### HOW TO COMPLETE THIS TASK
Carry over every entry exactly as it appears in the records.

### Before-and-after change records
--

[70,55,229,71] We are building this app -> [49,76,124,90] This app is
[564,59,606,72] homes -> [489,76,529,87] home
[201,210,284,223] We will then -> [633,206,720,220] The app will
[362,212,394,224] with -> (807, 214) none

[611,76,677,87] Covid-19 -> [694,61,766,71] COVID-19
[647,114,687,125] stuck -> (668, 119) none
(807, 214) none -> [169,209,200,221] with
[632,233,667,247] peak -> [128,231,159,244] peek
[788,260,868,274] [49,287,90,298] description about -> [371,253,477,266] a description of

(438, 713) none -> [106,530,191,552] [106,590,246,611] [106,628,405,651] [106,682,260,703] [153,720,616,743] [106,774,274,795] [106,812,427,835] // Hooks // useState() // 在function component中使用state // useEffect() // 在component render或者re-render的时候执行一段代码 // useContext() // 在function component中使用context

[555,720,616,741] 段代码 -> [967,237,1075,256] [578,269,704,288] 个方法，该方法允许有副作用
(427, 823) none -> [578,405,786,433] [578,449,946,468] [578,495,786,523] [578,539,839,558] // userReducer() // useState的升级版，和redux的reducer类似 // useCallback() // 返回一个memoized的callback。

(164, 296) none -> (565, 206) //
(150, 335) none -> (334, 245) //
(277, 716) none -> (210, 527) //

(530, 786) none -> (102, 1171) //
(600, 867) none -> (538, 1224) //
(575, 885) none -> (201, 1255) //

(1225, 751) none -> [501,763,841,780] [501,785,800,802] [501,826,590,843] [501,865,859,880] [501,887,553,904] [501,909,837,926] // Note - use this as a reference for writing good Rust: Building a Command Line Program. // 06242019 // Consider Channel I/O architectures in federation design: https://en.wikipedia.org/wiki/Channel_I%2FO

--

### FINISHED TASK
[70,55,229,71] We are building this app -> [49,76,124,90] This app is
[564,59,606,72] homes -> [489,76,529,87] home
[201,210,284,223] We will then -> [633,206,720,220] The app will
[362,212,394,224] with -> (807, 214) none

[611,76,677,87] Covid-19 -> [694,61,766,71] COVID-19
[647,114,687,125] stuck -> (668, 119) none
(807, 214) none -> [169,209,200,221] with
[632,233,667,247] peak -> [128,231,159,244] peek
[788,260,868,274] [49,287,90,298] description about -> [371,253,477,266] a description of

(438, 713) none -> [106,530,191,552] [106,590,246,611] [106,628,405,651] [106,682,260,703] [153,720,616,743] [106,774,274,795] [106,812,427,835] // Hooks // useState() // 在function component中使用state // useEffect() // 在component render或者re-render的时候执行一段代码 // useContext() // 在function component中使用context

[555,720,616,741] 段代码 -> [967,237,1075,256] [578,269,704,288] 个方法，该方法允许有副作用
(427, 823) none -> [578,405,786,433] [578,449,946,468] [578,495,786,523] [578,539,839,558] // userReducer() // useState的升级版，和redux的reducer类似 // useCallback() // 返回一个memoized的callback。

(164, 296) none -> (565, 206) //
(150, 335) none -> (334, 245) //
(277, 716) none -> (210, 527) //

(530, 786) none -> (102, 1171) //
(600, 867) none -> (538, 1224) //
(575, 885) none -> (201, 1255) //

(1225, 751) none -> [501,763,841,780] [501,785,800,802] [501,826,590,843] [501,865,859,880] [501,887,553,904] [501,909,837,926] // Note - use this as a reference for writing good Rust: Building a Command Line Program. // 06242019 // Consider Channel I/O architectures in federation design: https://en.wikipedia.org/wiki/Channel_I%2FO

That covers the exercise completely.